И. И. Лукашук различает прямую и опосредованную трансформацию. «В первом случае правила договора воспроизводятся во внутреннем праве в силу самого акта о ратификации. Нередко эту процедуру называют инкорпорацией, т. е. включением. Договор в целом как бы включается во внутреннее право. Во втором случае на основе договора издается внутренний нормативный акт, с большей или меньшей полнотой воспроизводящий содержание договора»[76].
Ю. А. Тихомиров выделяет три способа трансформации. Во-первых, прямую трансформацию, когда в соответствии с конституцией или законами государства нормы международного права автоматически приобретают силу действующих на территории этого государства. Во-вторых, инкорпорацию, когда нормы международного права, в том числе договорные, непосредственно включаются во внутреннее право. В-третьих, опосредованную трансформацию, когда международно-правовые нормы приобретают силу норм внутреннего права лишь в результате издания законодательным органом специального акта[77].
По мнению Л. Х. Мингазова, внедрение норм международного права во внутригосударственное право означает так называемую имплементацию. Среди способов ее осуществления применительно к уголовно-процессуальному праву ученый выделяет в основном рецепцию, т. е. восприятие внутригосударственным правом нормы международного права без изменения ее содержания, и трансформацию, т. е. совокупность форм и методов преобразования норм международного права в нормы государственного права[78].
Не вдаваясь в дискуссию о способах трансформации и особенностях их содержания, необходимо высказать несогласие с авторами – сторонниками возможности буквально-текстуального автоматического или же в силу ратификации, либо иного способа присоединения, включения положений международно-правовых актов в правовую систему России.

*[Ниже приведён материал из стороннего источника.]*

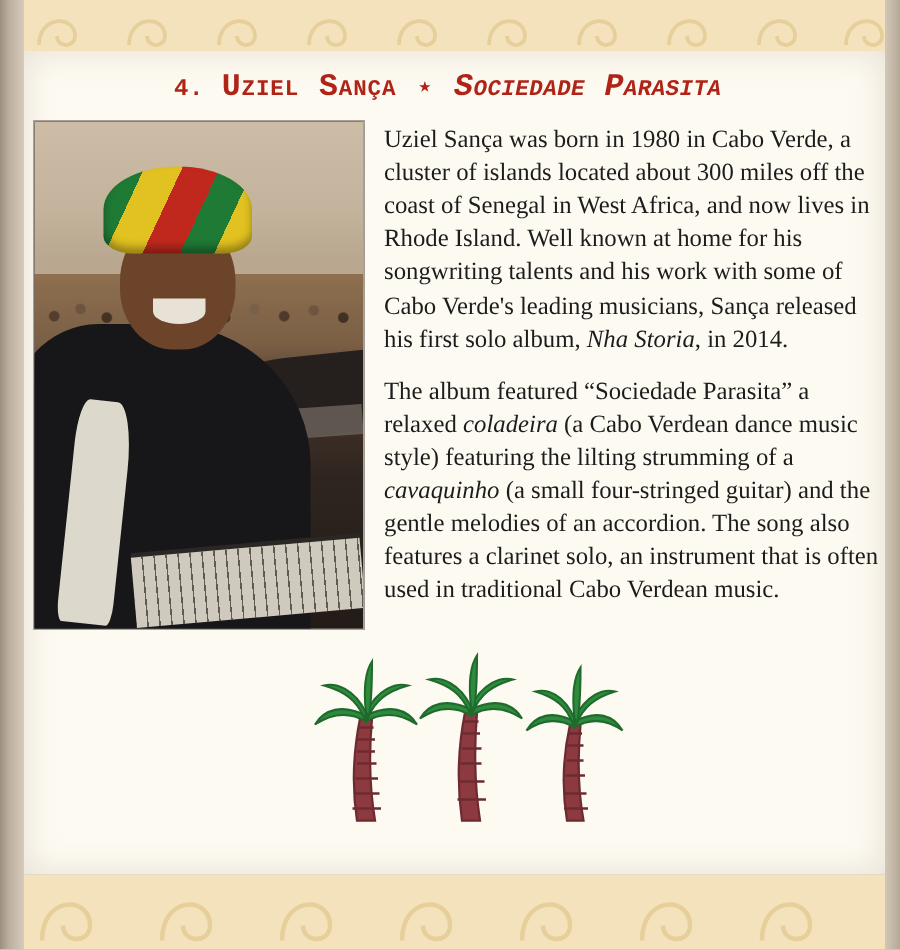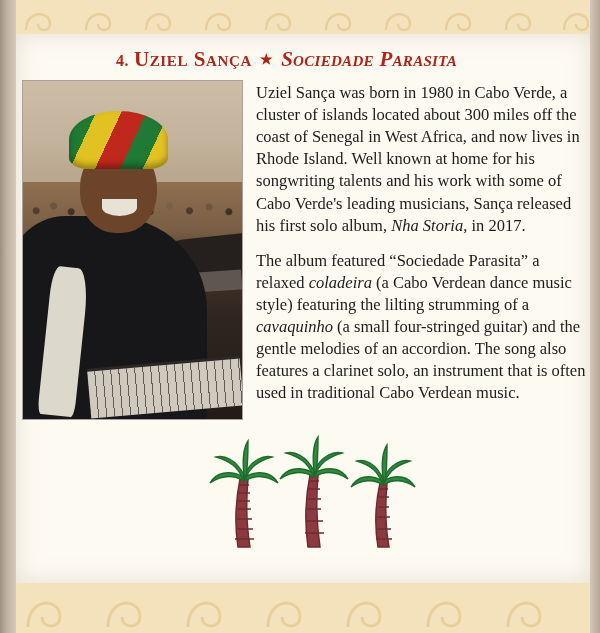--- a/index.html
+++ b/index.html
@@ -64,7 +64,7 @@
     top: 13px;
     width: 470px;
     color: #b02418;
-    font-family: Liberation Serif, serif;
+    font-family: Liberation Mono, monospace;
     font-weight: bold;
     font-size: 19px;
     letter-spacing: .4px;

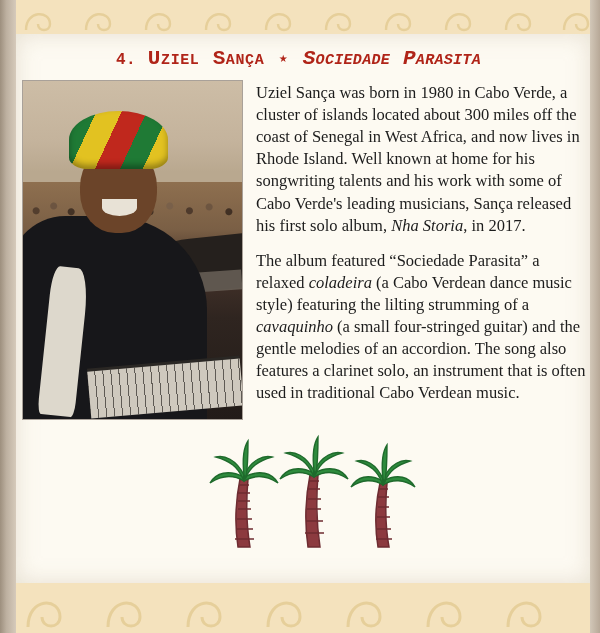--- a/index.html
+++ b/index.html
@@ -303,7 +303,7 @@
     </div>
 
     <div class="text-col">
-      <p><span>Uziel Sança was born in 1980 in Cabo Verde, a cluster of islands located about 300 miles off the coast of Senegal in West Africa, and now lives in Rhode Island. Well known at home for his songwriting talents and his work with some of Cabo Verde's leading musicians, Sança released his first solo album, </span><span class="it">Nha Storia</span><span>, in 2017.</span></p>
+      <p><span>Uziel Sança was born in 1980 in Cabo Verde, a cluster of islands located about 300 miles off the coast of Senegal in West Africa, and now lives in Rhode Island. Well known at home for his songwriting talents and his work with some of Cabo Verde's leading musicians, Sança released his first solo album, </span><span class="it">Nha Storia</span><span>, in 2014.</span></p>
       <p><span>The album featured “Sociedade Parasita” a relaxed </span><span class="it">coladeira</span><span> (a Cabo Verdean dance music style) featuring the lilting strumming of a </span><span class="it">cavaquinho</span><span> (a small four-stringed guitar) and the gentle melodies of an accordion. The song also features a clarinet solo, an instrument that is often used in traditional Cabo Verdean music.</span></p>
     </div>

И хотя последний путь трансформации неизбежен, наиболее целесообразным является адаптированное преломление в конституционном и отраслевом законодательстве положений международно-правовых актов. Безусловно, только относительно тех международно-правовых правил, которые закрепляют и регламентируют права и свободы человека. Иной подход к трансформации указанных положений может повлечь коллизии международно-правовых и национально-законодательных норм, механизм разрешения которых в настоящее время отсутствует.
Справедливость указанных суждений подтверждает проведенный П. Н. Бирюковым опрос практических работников органов уголовной юстиции, выявивший весьма настороженное их отношение к международному праву. Так, на вопрос: «Если в процессе производимого Вами расследования возникла коллизия между УПК и вступившим в силу международным договором Российской Федерации, что Вы будете применять?», «УПК» – ответили 65 % опрошенных ученым следователей органов внутренних дел, 48 % органов налоговой полиции, 44 % сотрудников прокуратуры, а 16 % опрошенных вообще затруднились с ответом. Такое отношение к международному праву, по мнению П. Н. Бирюкова, имеет в своей основе множество причин, одной из которых является, безусловно, несовершенство уголовно-процессуального закона[79].

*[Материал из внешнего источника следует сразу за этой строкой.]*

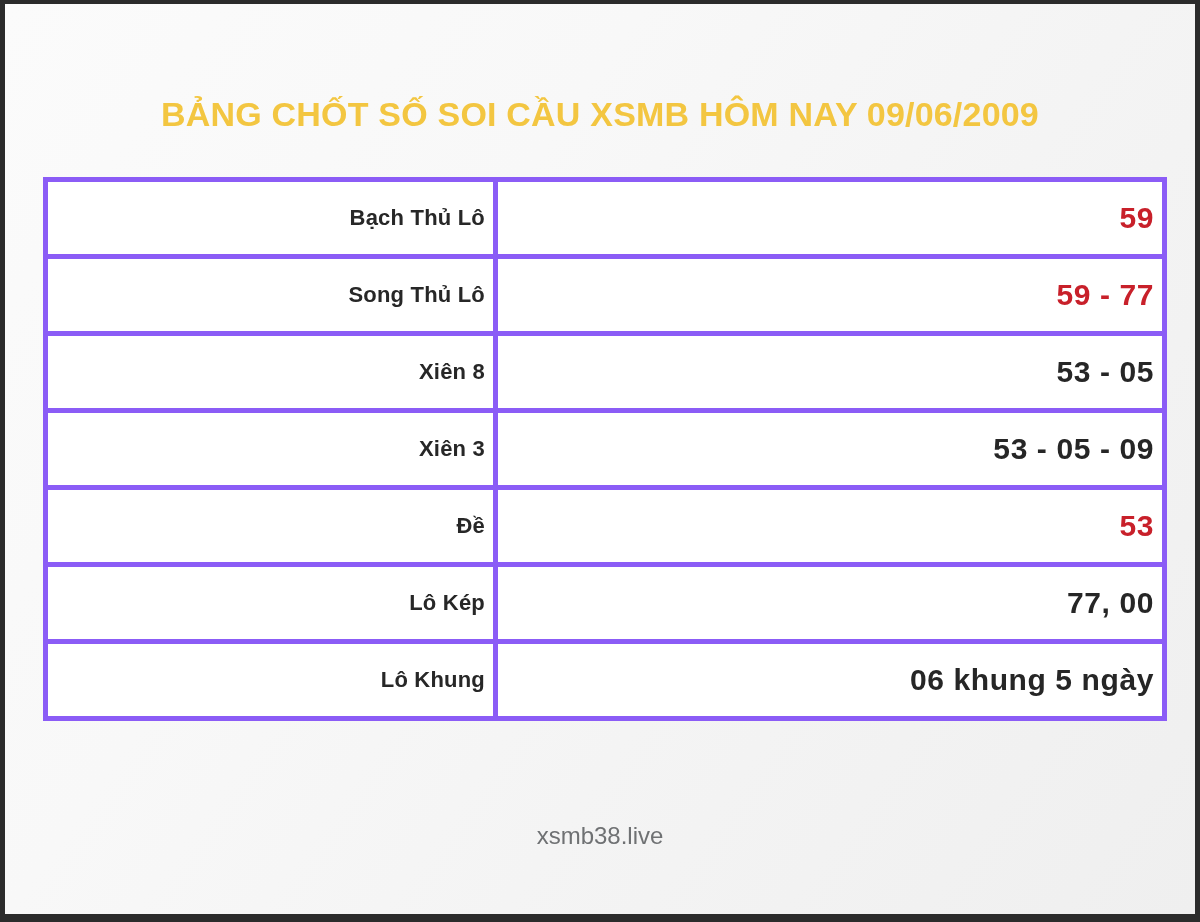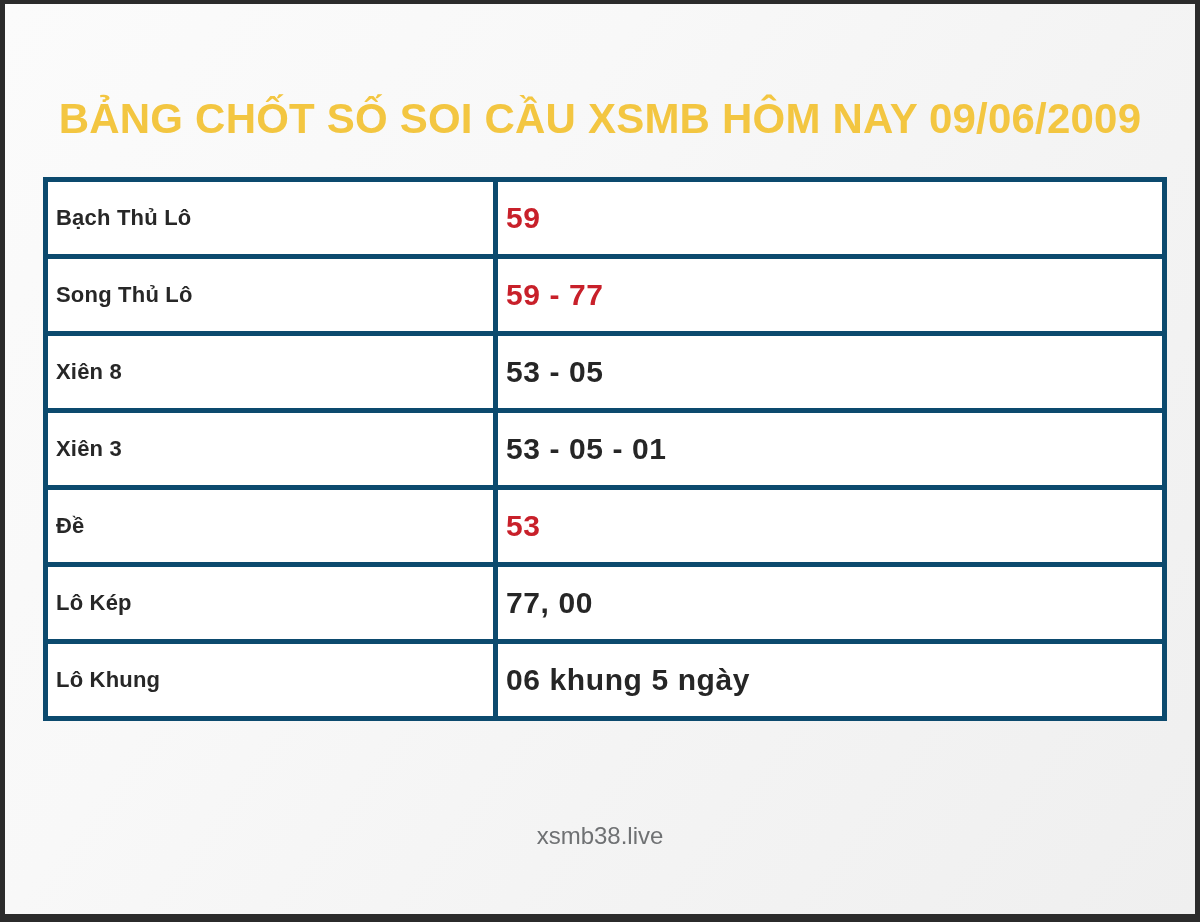--- a/index.html
+++ b/index.html
@@ -49,7 +49,7 @@
     right: 0;
     top: 92px;
     text-align: center;
-    font-size: 42px;
+    font-size: 34px;
     font-weight: bold;
     letter-spacing: 0.2px;
     color: #f3c641;

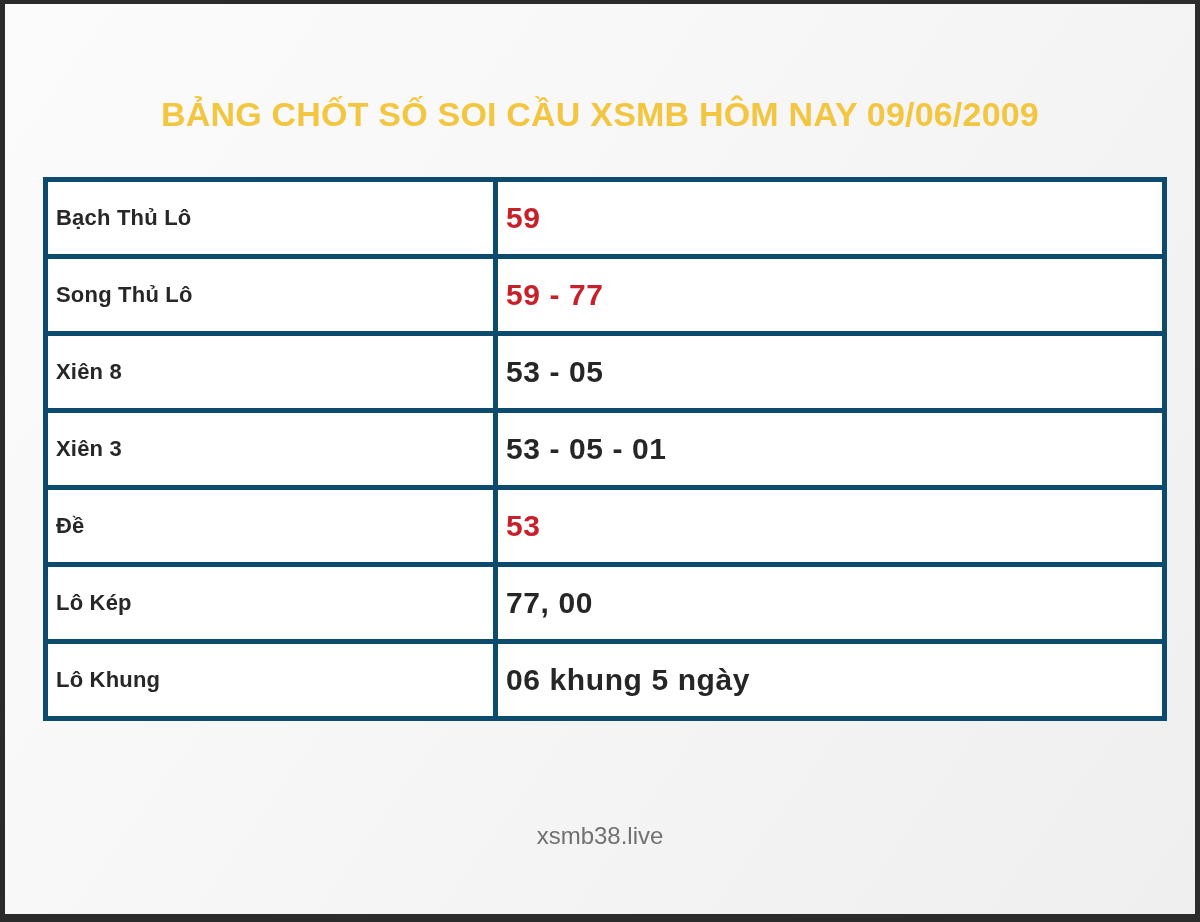--- a/index.html
+++ b/index.html
@@ -75,11 +75,11 @@
   table.soicau col.c-value { width: 669px; }
 
   table.soicau td {
-    border: 5px solid #0c4a6e;
+    border: 5px solid #8b5cf6;
     background: #ffffff;
     height: 77px;
     padding: 0 8px;
-    text-align: left;
+    text-align: right;
     vertical-align: middle;
     box-sizing: border-box;
   }

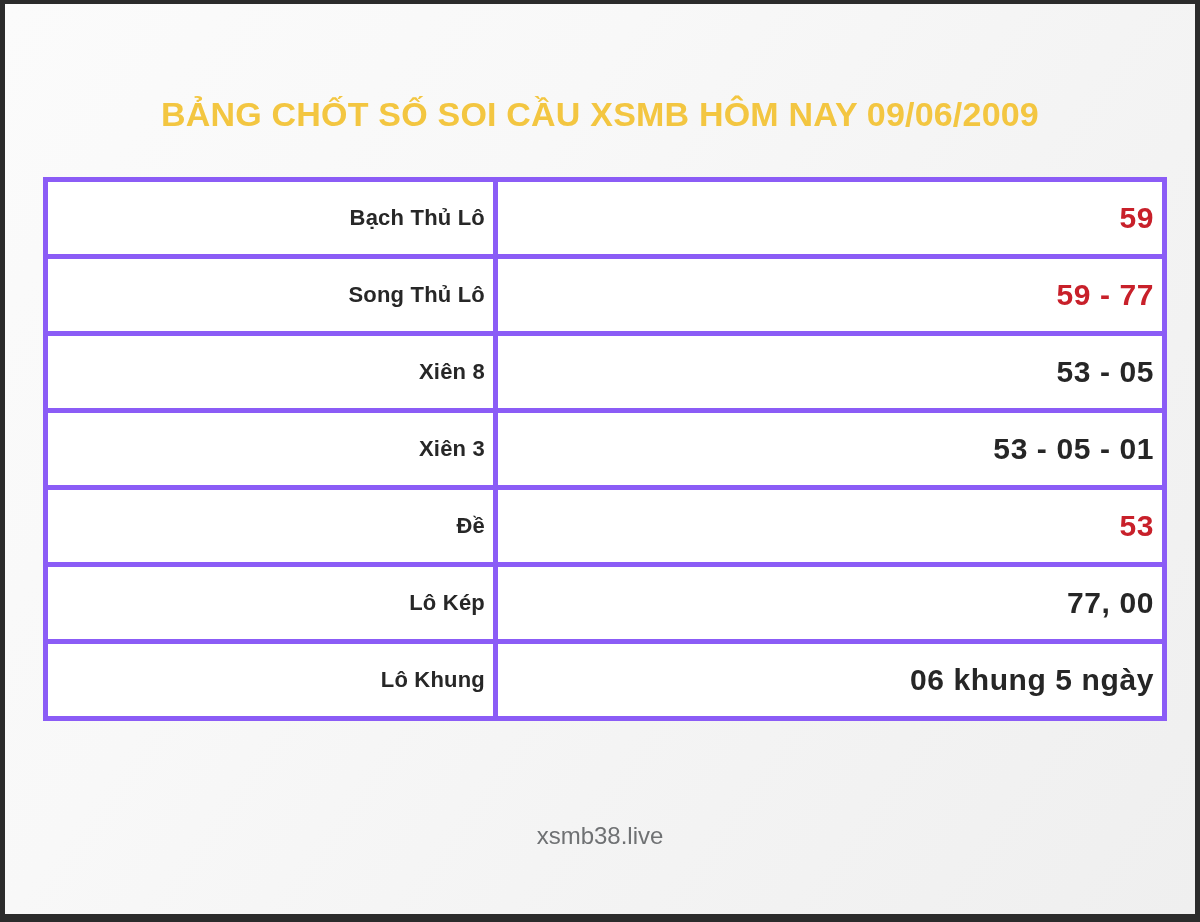--- a/index.html
+++ b/index.html
@@ -162,7 +162,7 @@
               <span class="lbl">Xiên 3</span>
             </td>
             <td>
-              <span class="val">53 - 05 - 01</span>
+              <span class="val">53 - 05 - 09</span>
             </td>
           </tr>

Однако прежде чем говорить о восприятии международных стандартов в области прав и свобод человека российской правовой системой и о порядке применения коллизионных норм международного и внутригосударственного права при производстве по уголовным делам, необходимо определиться, где, кем и каким образом эти стандарты сформулированы, т. е. с формой существования, источниками закрепления последних. На первый взгляд, это не вызывает затруднений, поскольку указанное выше положение ч. 4 ст. 15 Конституции Российской Федерации относит к означенным источникам общепризнанные принципы международного права, нормы международного права и международные договоры. Вместе с тем критерии отнесения тех или иных положений к принципам, так же, как и критерии их общепризнанности Конституция Российской Федерации не раскрывает. Не определяет Конституция Российской Федерации и различий между принципом международного права и его нормой. Данная ситуация создает существенные препятствия как на пути приведения национального законодательства в соответствие с международными стандартами, так и при непосредственном использовании указанных стандартов правоприменителем. Таким образом, чисто декларативный характер признания Конституцией Российской Федерации принципов и норм международного права, обладающих признаком общепризнанности, самостоятельными элементами национальной правовой системы вызывает, с одной стороны, разнообразие толкования их сущности, а с другой, – необходимость их конкретизации.